Scottsdale 9/13/2012 10:35:00 PM
News / Finance

Transcept Pharmaceuticals (TSPT) Finishes Patient Enrollment in Phase 2 Trial of TO-2061

QualityStocks would like to highlight Transcept Pharmaceuticals, Inc. (NASDAQ: TSPT), a specialty pharmaceutical company focused on the development and commercialization of proprietary products that address therapeutic needs in the field of neuroscience. Its principal product is the Intermezzo, a low dose sublingual formulation of zolpidem as a sleep aid for use in the middle of the night at the time a patient awakens and has difficulty returning to sleep.

In the company’s news yesterday,

Transcept Pharmaceuticals announced that it has completed patient enrollment in its Phase 2 clinical trial evaluating TO-2061 which is added as an adjunctive therapy for patients with obsessive-compulsive order (OCD). These patients have not responded adequately to standard first-line treatment with a currently approved OCD medication. These medications include the selective serotonin re-uptake inhibitors (SSRIs) and the tricyclic agent, clomipramine. There is no current FDA-approved adjunctive therapy for these treatment-resistant patients.

TO-2061 is a low dose formulation of ondansetron, a serotonin subtype 3 (5-HT3) receptor antagonist, which has been approved for the treatment of nausea and vomiting caused by chemotherapy and radiation therapy, and for the prevention of post-surgical nausea and vomiting.
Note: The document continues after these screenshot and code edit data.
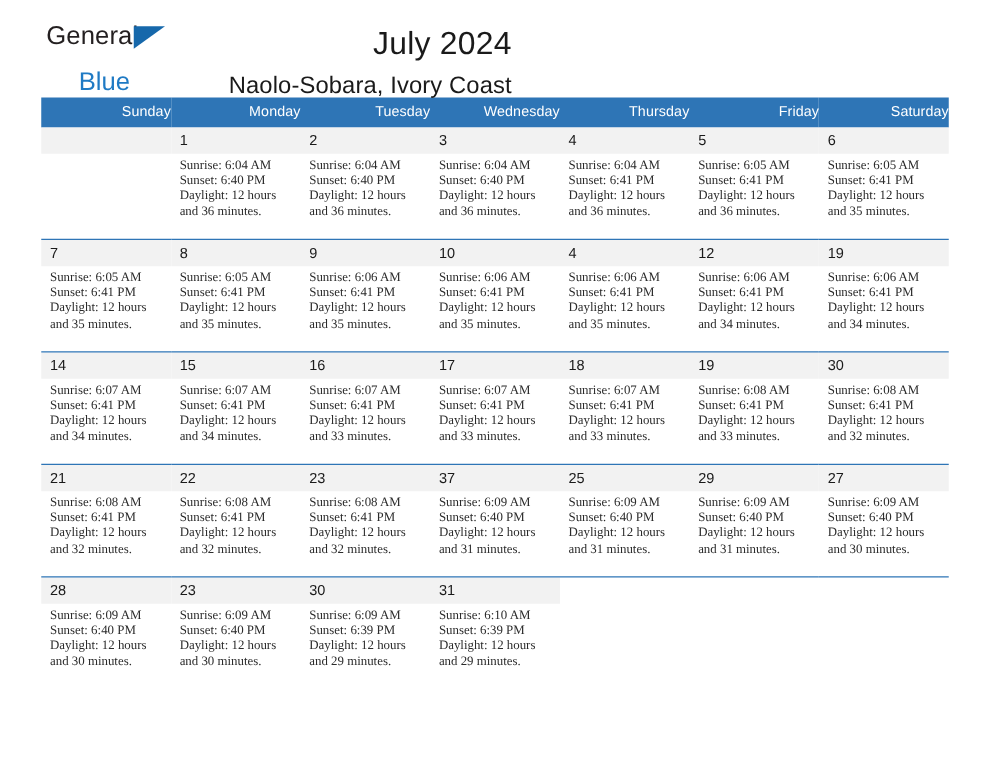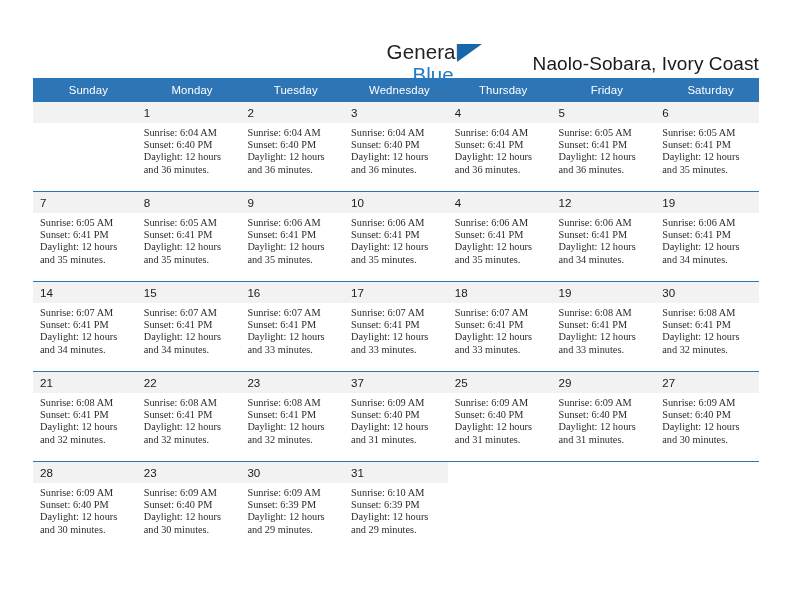--- a/index.html
+++ b/index.html
@@ -10,38 +10,38 @@
     font-family: "Liberation Sans", sans-serif;
     color: #1a1a1a;
     overflow: hidden;
   }
   .page { position: relative; width: 792px; height: 612px; padding: 0 33px; }
 
   
   .header {
     display: flex;
     align-items: flex-start;
-    justify-content: flex-end;
-    padding-top: 42px;
+    justify-content: flex-start;
+    padding-top: 19px;
     height: 78px;
   }
   .logo { position: relative; width: 150px; height: 56px; padding-left: 4px; }
   .logo-general {
     font-size: 20.5px;
     letter-spacing: .1px;
     color: #231f20;
     line-height: 1;
     display: block;
   }
   .logo-blue {
     font-size: 20.5px;
     color: #1f7ac4;
     line-height: 1;
     display: block;
-    margin-top: 2px;
+    margin-top: 16px;
     margin-left: 26px;
   }
   .logo-triangle {
     position: absolute;
     left: 74px;
     top: 2px;
     width: 0; height: 0;
     border-left: 25px solid #1668ab;
     border-bottom: 18px solid transparent;
   }
@@ -61,21 +61,21 @@
   }
 
   
   .calendar { width: 726px; }
   table.cal { width: 100%; border-collapse: collapse; table-layout: fixed; }
   thead th {
     background: #2e75b6;
     color: #ffffff;
     font-size: 11.4px;
     font-weight: normal;
-    text-align: center;
+    text-align: right;
     padding: 6px 0 6px 7px;
     letter-spacing: .1px;
     height: 23px;
   }
   tbody tr.week-row td {
     vertical-align: top;
     padding: 0;
     border-top: 1.2px solid #2e75b6;
     height: 89px;
   }
@@ -105,20 +105,21 @@
 
 <div class="page">
 
   <div class="header">
     <div class="logo">
       <span class="logo-general">General</span>
       <span class="logo-triangle"></span>
       <span class="logo-blue">Blue</span>
     </div>
     <div class="title-wrap">
+      <div class="cal-title">July 2024</div>
       <div class="cal-subtitle">Naolo-Sobara, Ivory Coast</div>
     </div>
   </div>
 
   <div class="calendar">
     <table class="cal">
       <thead>
         <tr>
           <th>Sunday</th>
           <th>Monday</th>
Ondansetron has an established history of clinical use as a safe and effective treatment at a typical daily dose of 16-24 milligrams.

TO-2061 is being studied at total daily doses of 1-1.5 milligrams, where two pilot studies have already been done. The Phase 2 study is a double-blind, placebo-controlled trial to evaluate the safety and efficacy of TO-2061 as an adjunct in 168 OCD patients who have not responded to conventional therapy. Transcept plans to announce top-line results of this study sometime in the first quarter of 2013.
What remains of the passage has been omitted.